A pause to refresh the Web? - prostoalex
https://www.oreilly.com/ideas/a-pause-to-refresh-the-web
======
TheAceOfHearts
What does "slowing down a bit" even mean? Sorry, but this just reads like
total fluff to me. Where exactly should we slow down? There's no clear problem
statement nor proposed solution.

Web development has been improving drastically over the last few years, which
is amazing. But you don't have to use any of these newer technologies! Even if
it's evolving rapidly, it's also pretty strict when maintaining backwards
compatibility.

Another problem I have with this article is that it puts websites and web apps
in the same bag. You cannot do web apps without JS. There are tons of
applications that are impossible without JS! Progressive enhancement is not
feasible for applications.
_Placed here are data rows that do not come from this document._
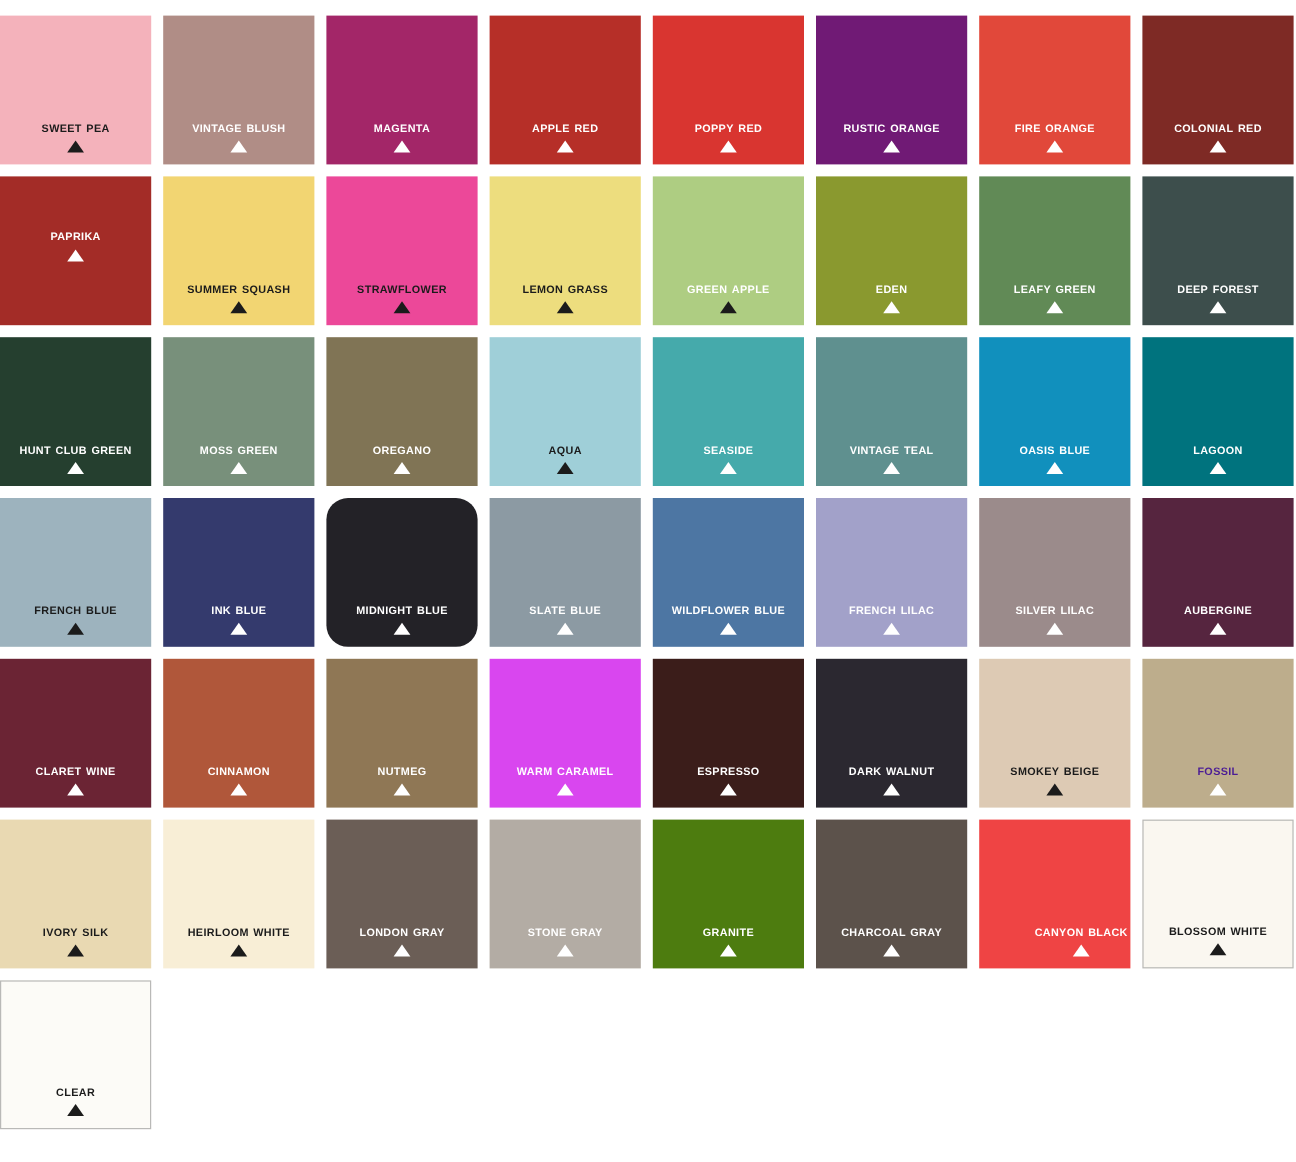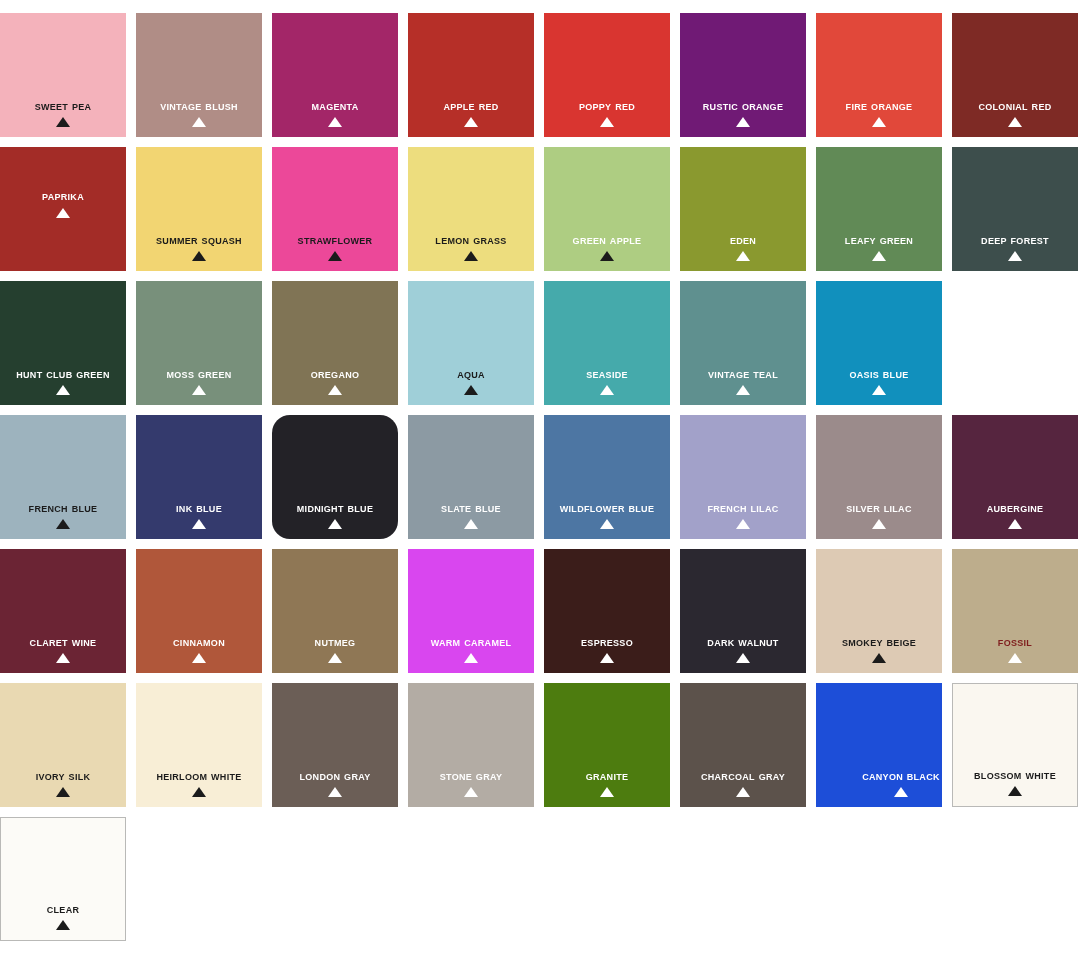"lagoon" div.swatch { html: none -> <div> <div>Lagoon</div> <div></div> </div> }
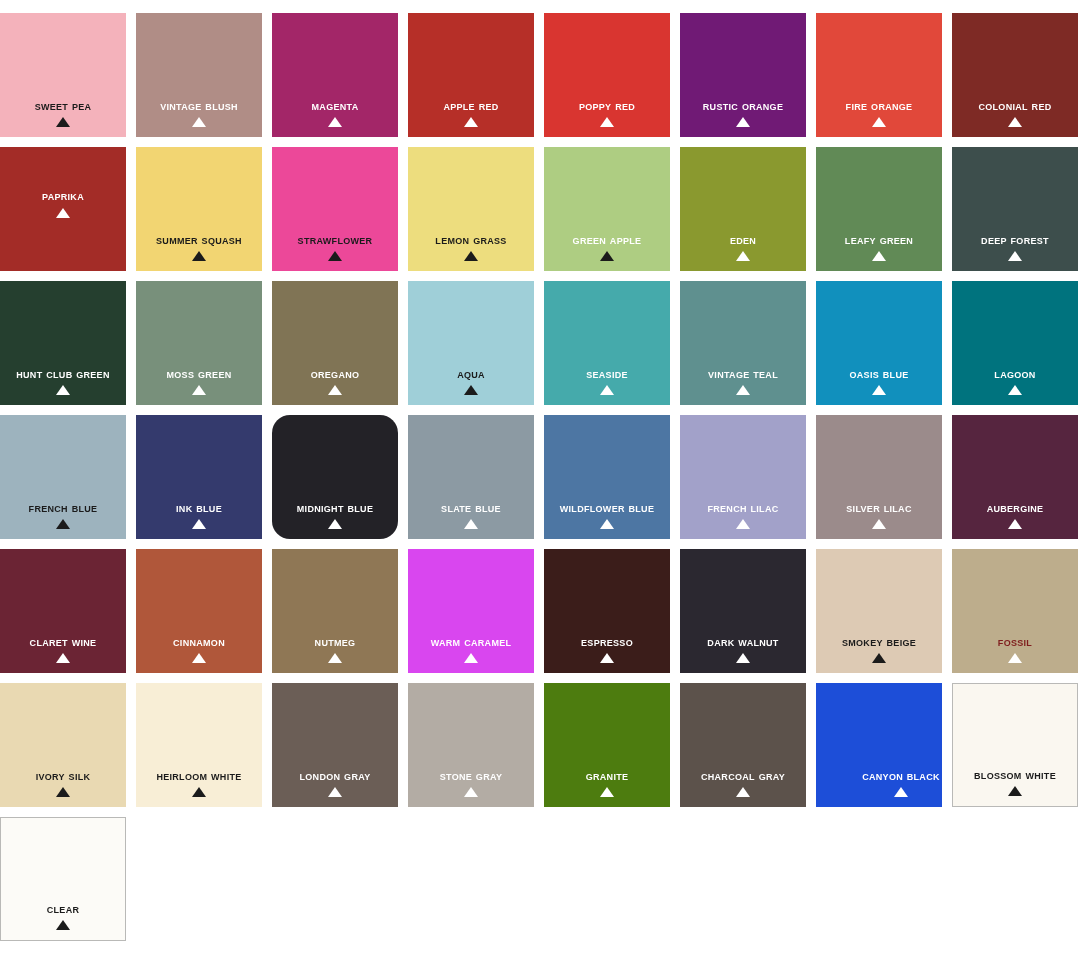"fossil" div.swatch-label { color: #7f1d1d -> #4c1d95 }
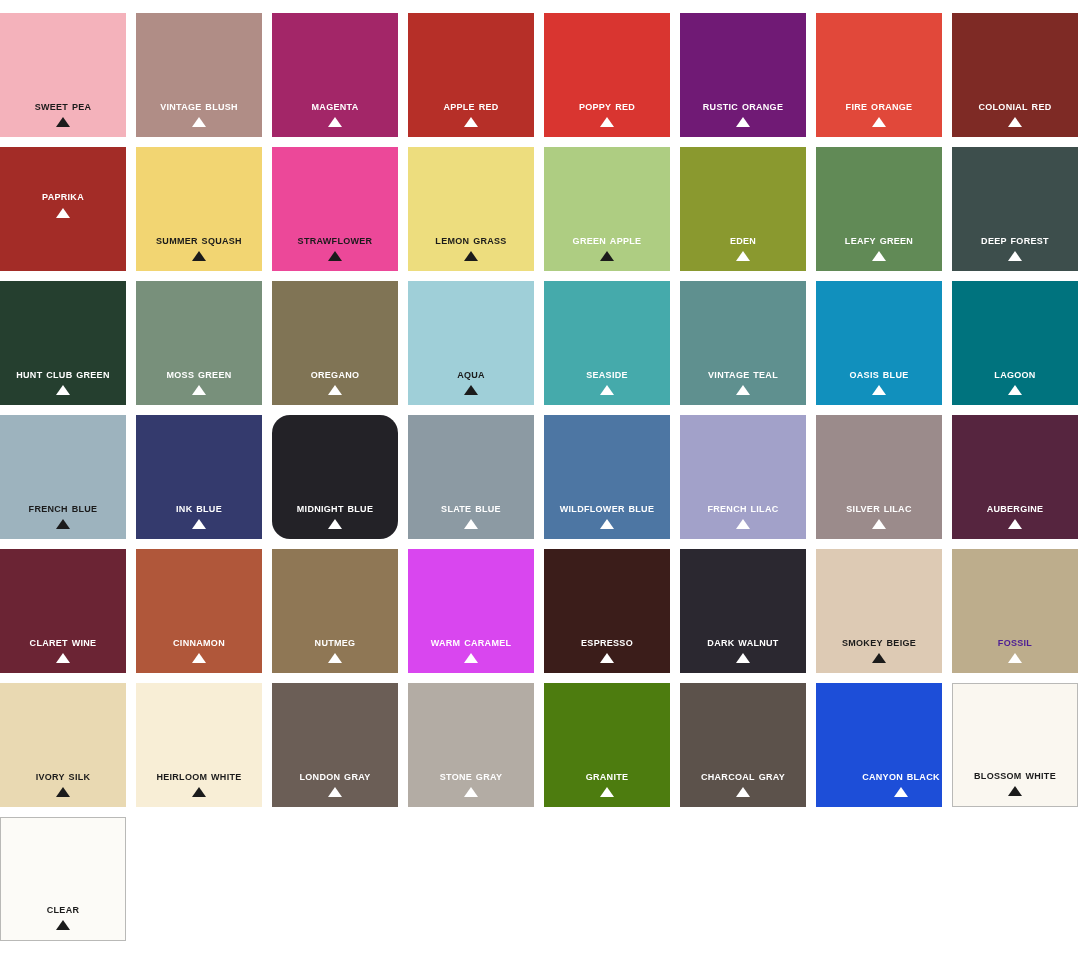"canyon black" div.swatch { background: #1d4ed8 -> #ef4444 }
When I have document-focused content, I make sure
it works with JS disabled, but I don't think anyone should bother with that
when they're building a web app.

There's a lot of tools that are really targeting applications, but they get
jammed into regular websites.

What I do think we should do is improve our documentation and improve our
communication skills. I don't think this is limited to the web, but I'd love
it if people were more up-front about what problems their framework or library
is meant to solve. Talk about the tradeoffs that you made when building that
framework / library, and explain why you made those design decisions. This is
all important in figuring out what tools to use. And talk about its
shortcomings as well! Tell me what parts are still rough around the edges.
This can help developers decide on whether or not X framework is a good choice
for their problem.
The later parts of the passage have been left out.